• Task prompt
All records must be quoted exactly. Omit the pictures.

(Edit difference data)

•••

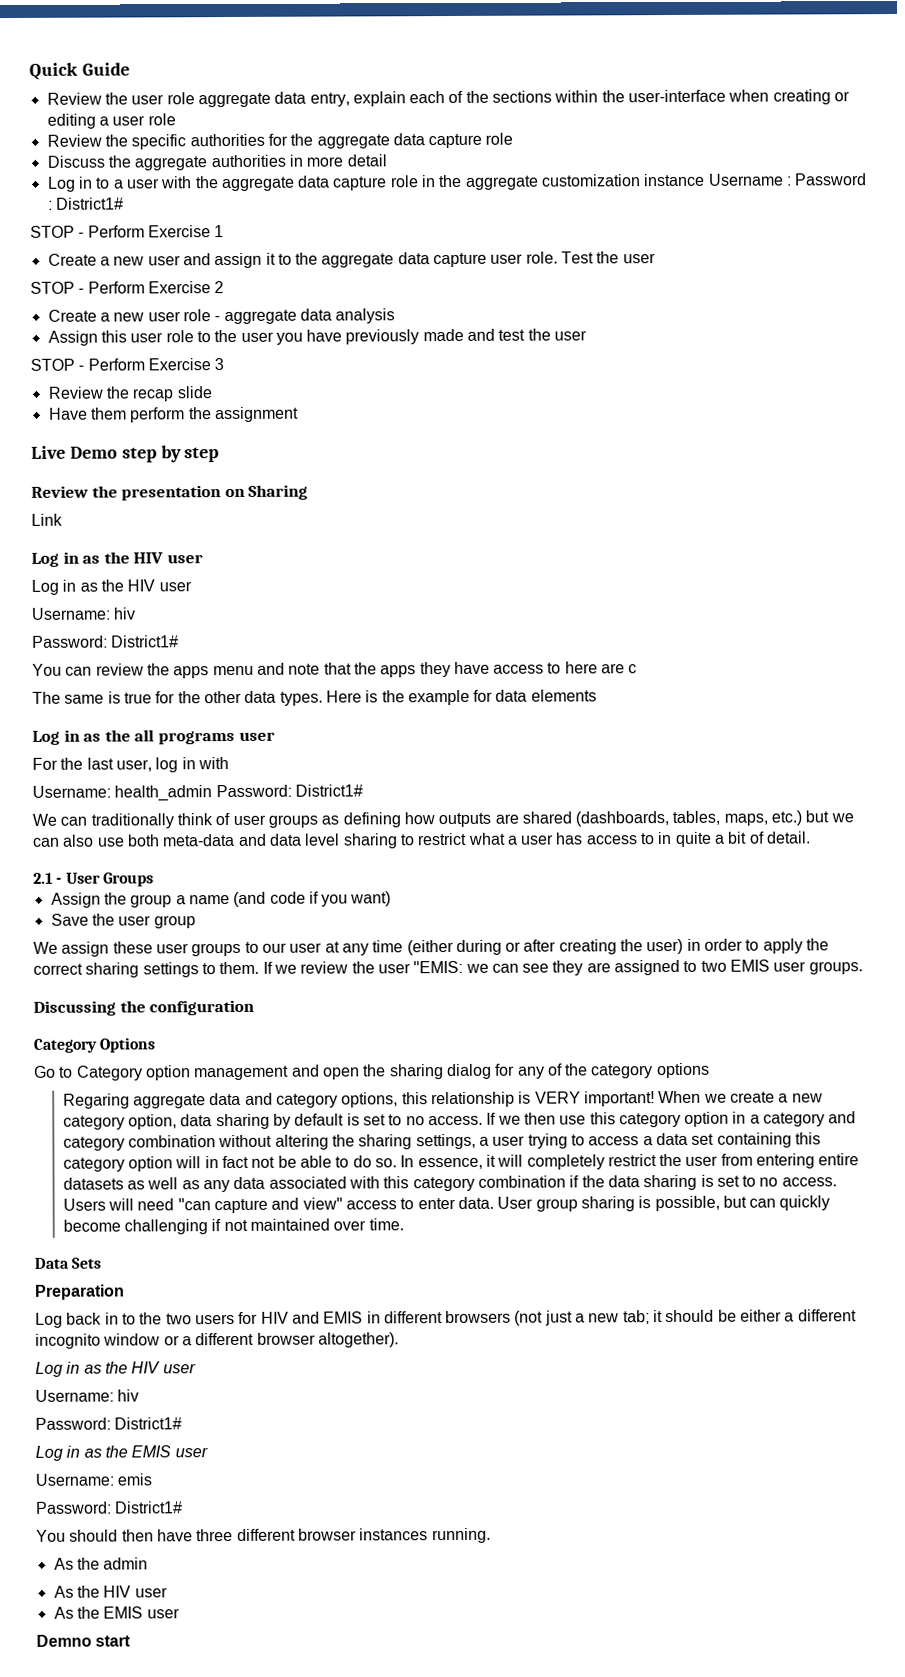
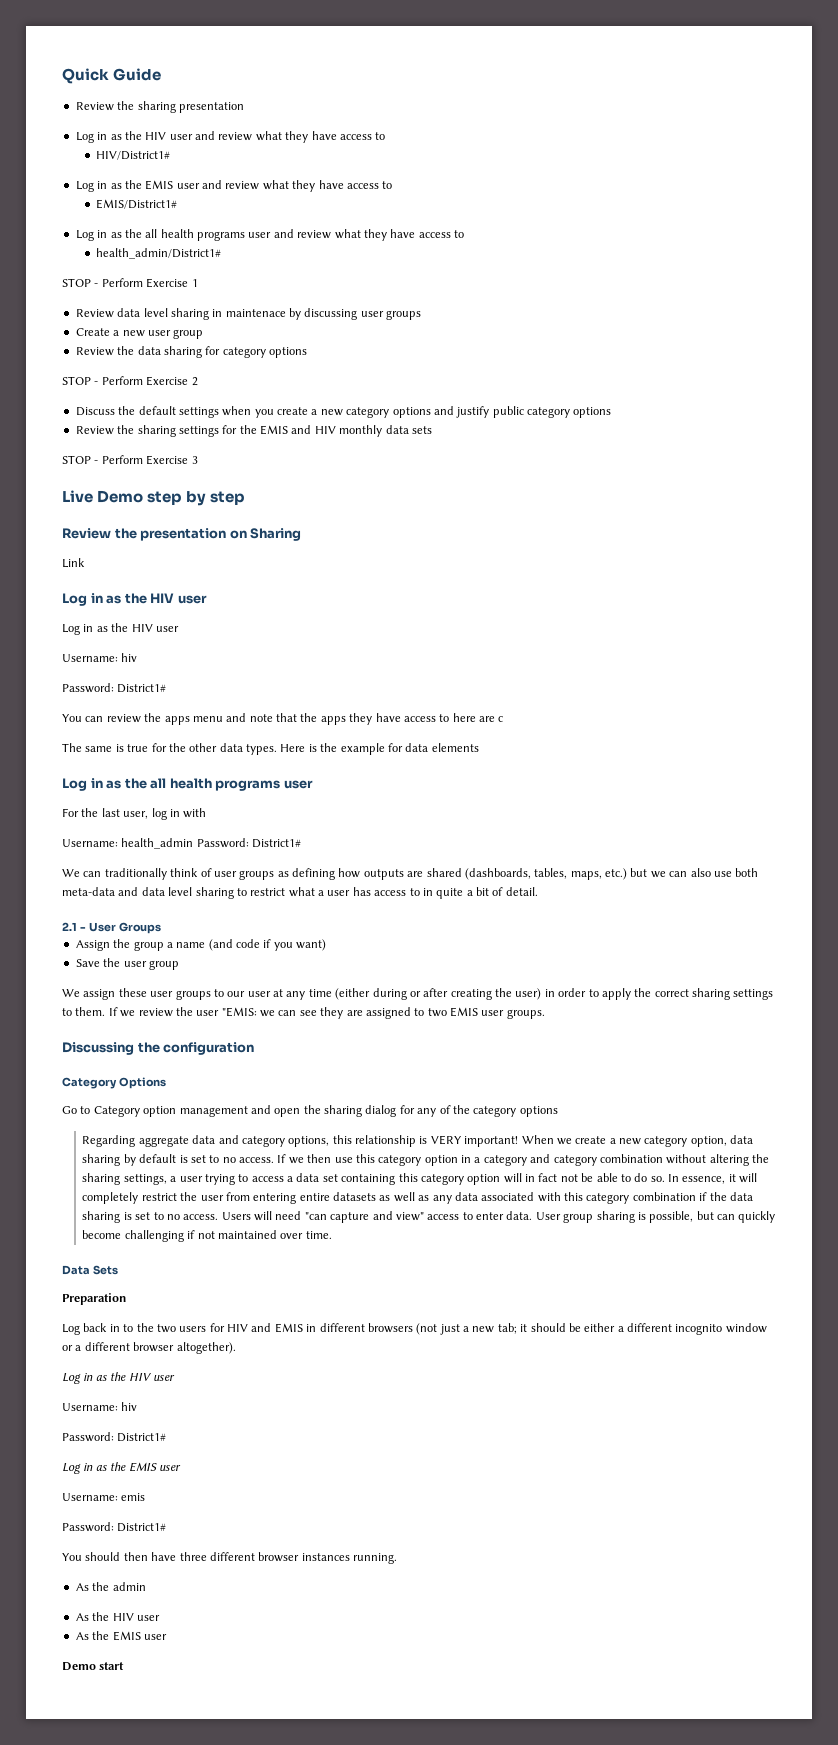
- Review the user role aggregate data entry, explain each of the sections within the user-interface when creating or editing a user role
- Review the specific authorities for the aggregate data capture role
- Discuss the aggregate authorities in more detail
- Log in to a user with the aggregate data capture role in the aggregate customization instance Username : Password : District1#
+ Review the sharing presentation
+ Log in as the HIV user and review what they have access to
+ HIV/District1#
+ Log in as the EMIS user and review what they have access to
+ EMIS/District1#
+ Log in as the all health programs user and review what they have access to
+ health_admin/District1#
- Create a new user and assign it to the aggregate data capture user role. Test the user
+ Review data level sharing in maintenace by discussing user groups
+ Create a new user group
+ Review the data sharing for category options
- Create a new user role - aggregate data analysis
- Assign this user role to the user you have previously made and test the user
+ Discuss the default settings when you create a new category options and justify public category options
+ Review the sharing settings for the EMIS and HIV monthly data sets
- Review the recap slide
- Have them perform the assignment
  Here is the example for data elements
- Log in as the all programs user
+ Log in as the all health programs user
- Regaring aggregate data and category options, this relationship is VERY important!
+ Regarding aggregate data and category options, this relationship is VERY important!
- Demno start
+ Demo start

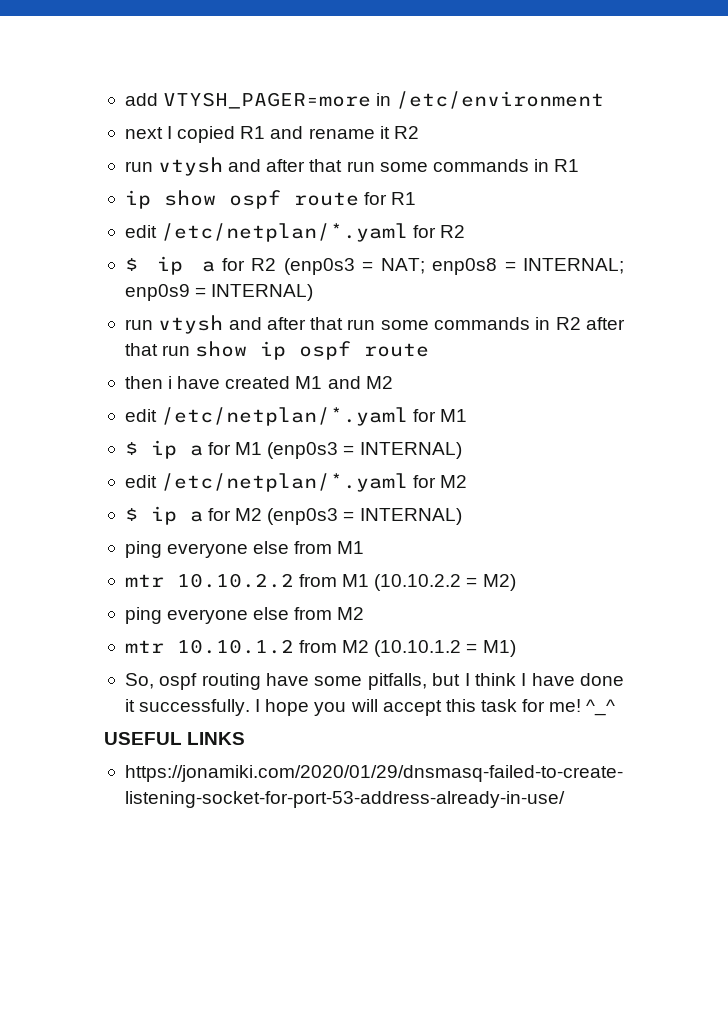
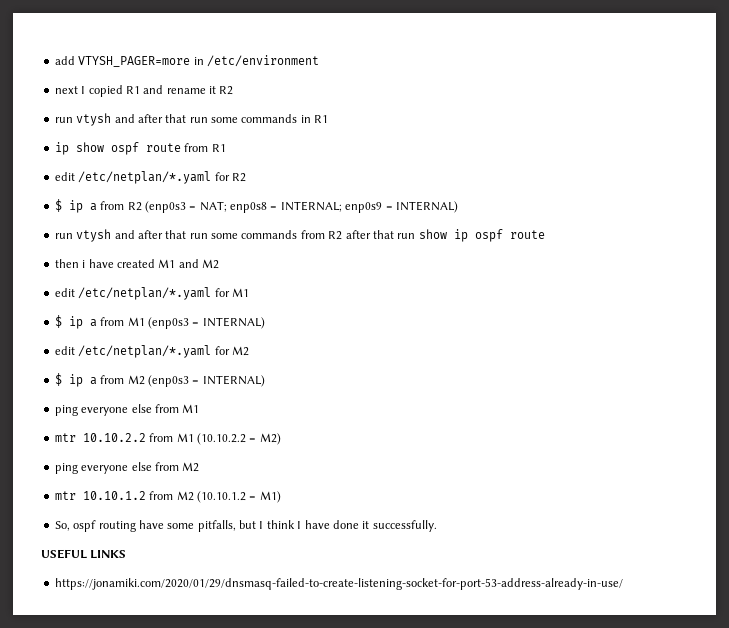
- ip show ospf route for R1
+ ip show ospf route from R1
- $ ip a for R2 (enp0s3 = NAT; enp0s8 = INTERNAL; enp0s9 = INTERNAL)
+ $ ip a from R2 (enp0s3 = NAT; enp0s8 = INTERNAL; enp0s9 = INTERNAL)
- run vtysh and after that run some commands in R2 after that run show ip ospf route
+ run vtysh and after that run some commands from R2 after that run show ip ospf route
- $ ip a for M1 (enp0s3 = INTERNAL)
+ $ ip a from M1 (enp0s3 = INTERNAL)
- $ ip a for M2 (enp0s3 = INTERNAL)
+ $ ip a from M2 (enp0s3 = INTERNAL)
- I hope you will accept this task for me! ^_^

•••

• Solution to this problem
- Review the user role aggregate data entry, explain each of the sections within the user-interface when creating or editing a user role
- Review the specific authorities for the aggregate data capture role
- Discuss the aggregate authorities in more detail
- Log in to a user with the aggregate data capture role in the aggregate customization instance Username : Password : District1#
+ Review the sharing presentation
+ Log in as the HIV user and review what they have access to
+ HIV/District1#
+ Log in as the EMIS user and review what they have access to
+ EMIS/District1#
+ Log in as the all health programs user and review what they have access to
+ health_admin/District1#
- Create a new user and assign it to the aggregate data capture user role. Test the user
+ Review data level sharing in maintenace by discussing user groups
+ Create a new user group
+ Review the data sharing for category options
- Create a new user role - aggregate data analysis
- Assign this user role to the user you have previously made and test the user
+ Discuss the default settings when you create a new category options and justify public category options
+ Review the sharing settings for the EMIS and HIV monthly data sets
- Review the recap slide
- Have them perform the assignment
  Here is the example for data elements
- Log in as the all programs user
+ Log in as the all health programs user
- Regaring aggregate data and category options, this relationship is VERY important!
+ Regarding aggregate data and category options, this relationship is VERY important!
- Demno start
+ Demo start

- ip show ospf route for R1
+ ip show ospf route from R1
- $ ip a for R2 (enp0s3 = NAT; enp0s8 = INTERNAL; enp0s9 = INTERNAL)
+ $ ip a from R2 (enp0s3 = NAT; enp0s8 = INTERNAL; enp0s9 = INTERNAL)
- run vtysh and after that run some commands in R2 after that run show ip ospf route
+ run vtysh and after that run some commands from R2 after that run show ip ospf route
- $ ip a for M1 (enp0s3 = INTERNAL)
+ $ ip a from M1 (enp0s3 = INTERNAL)
- $ ip a for M2 (enp0s3 = INTERNAL)
+ $ ip a from M2 (enp0s3 = INTERNAL)
- I hope you will accept this task for me! ^_^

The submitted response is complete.